After deflecting several questions from the Pharisees, Jesus poses a question of his own:” What about the Messiah? Whose son is he?” (Mt. 22: 42) Predictably they answer: “The Son of David.” That was a standard assumption at the time. Then Jesus quotes the opening verses of Psalm 110 with its Messianic overtones. Since David was believed to be the Psalmist and to be speaking to the Messiah, Jesus asks how David can call his own son “Lord?” The Pharisees can’t answer the question and, typically, Jesus doesn’t answer it either, but lets the question hang. The question has been hanging ever since.
It seems likely that Jesus was questioning the notion of a Davidic messiah who would do what David did—win lots of battles against Israel’s enemies. As Jesus became more and more aware that he was the Messiah, the question became: What kind of a Messiah should he be? If the prevailing notion of a Davidic Messiah was not it his calling, what was his calling?
The question posed to Jesus immediately preceding the dialogue about the Messiah, asking him what the greatest commandment was, and the answer Jesus gave to that question, suggests an alternative understanding of the Messiah that Jesus was beginning to arrive at. It seems that Jesus was beginning to think he was the “Lord” addressed by David. This lead to the question: what kind of Lord should he be? Should he be a Lord whom other people were supposed to love with full heart, soul, and mind? Or was Jesus, as Lord, also to love his Lord, his heavenly Abba, with full heart, soul, and mind? This thought hints at what became known later as a high Christology, that is a Christology that affirms the divinity of Jesus. That Jesus, divine as he himself was, would turn to his heavenly Abba for guidance suggests Jesus was more interested in honoring his heavenly Abba than he was in being an object of adoration. As it turned out, Jesus learned what was at stake in loving his heavenly Abba with full heart, soul, and mind at Gethsemane. Here, Jesus, Lord as he was, was a Messiah who was deeply vulnerable as a human.
The second great commandment that Jesus cited was taken from Leviticus: the love of neighbor as oneself. (Lev. 19: 18) In Leviticus, this commandment, along with several others in the list, is framed by the Lordship of Yahweh. What is most striking about the great commandment in Leviticus is that it is in the context of not seeking revenge or bearing a grudge. The Davidic model, of course, is all about bearing a grudge against Israel’s enemies and seeking revenge against them in battle. In this verse in Leviticus, Jesus was seeing a different model for the Messiah: one who shares his heavenly Abba’s love for all people and in this love, will forswear revenge when he is killed and raised from the dead. Not what the Pharisees seemed to have been looking for.

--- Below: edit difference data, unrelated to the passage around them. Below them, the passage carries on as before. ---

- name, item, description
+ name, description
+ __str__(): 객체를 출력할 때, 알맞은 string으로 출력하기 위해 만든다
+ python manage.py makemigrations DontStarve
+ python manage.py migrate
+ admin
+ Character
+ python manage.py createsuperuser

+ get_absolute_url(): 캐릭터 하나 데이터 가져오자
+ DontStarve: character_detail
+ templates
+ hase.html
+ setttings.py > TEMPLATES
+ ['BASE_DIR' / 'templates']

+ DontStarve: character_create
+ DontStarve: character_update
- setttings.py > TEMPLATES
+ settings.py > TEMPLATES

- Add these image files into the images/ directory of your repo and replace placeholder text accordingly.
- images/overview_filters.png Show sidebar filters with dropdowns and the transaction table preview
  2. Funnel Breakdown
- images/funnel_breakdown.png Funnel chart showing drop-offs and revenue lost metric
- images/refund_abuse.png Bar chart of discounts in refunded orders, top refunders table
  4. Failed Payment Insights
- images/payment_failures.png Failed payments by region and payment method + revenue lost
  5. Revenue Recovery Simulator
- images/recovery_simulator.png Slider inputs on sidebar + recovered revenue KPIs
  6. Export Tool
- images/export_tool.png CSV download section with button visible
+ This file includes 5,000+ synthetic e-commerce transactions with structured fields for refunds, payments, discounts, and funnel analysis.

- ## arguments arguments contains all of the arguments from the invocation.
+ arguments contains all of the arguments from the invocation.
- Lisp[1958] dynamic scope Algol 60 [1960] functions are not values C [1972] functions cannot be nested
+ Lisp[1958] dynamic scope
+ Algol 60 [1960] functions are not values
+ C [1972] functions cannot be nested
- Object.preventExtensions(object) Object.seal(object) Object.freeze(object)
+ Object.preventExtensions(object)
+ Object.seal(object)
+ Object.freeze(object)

When Paul came to see that Jesus was the Messiah, did he see a Davidic Messiah? The way he presents himself to the Thessalonians is a resounding No. Far from seeking praise from others, he cared for them as a nursing mother cares for her children. (Thess. 2: 6–8) Moreover, he suffered persecution as they suffered persecution. Sounds like he modeled himself on the way Jesus came to understand his messiahship in terms of following the two great commandments.
The denunciations by prophets like Micah of the rulers “who abhor justice and pervert all equity” (Mic. 3:9) and Jesus’ denunciations of Pharisees in Matthew 23 tend to curl our mouths in a snide smile as we think about how much better we are than they. But while Jesus is still warming up for his fiery words to come, he slows down and says: “Call no one your father on earth, for you have one Father—the one in heaven. Nor are you to be called instructors, for you have one instructor, the Messiah.” (Mt. 23: 9–10) When Jesus goes on with words of woe for the scribes and Pharisees, we are apt to conveniently shove these words aside, but, I think we should linger over them a bit before enjoying the scolding of “other” people.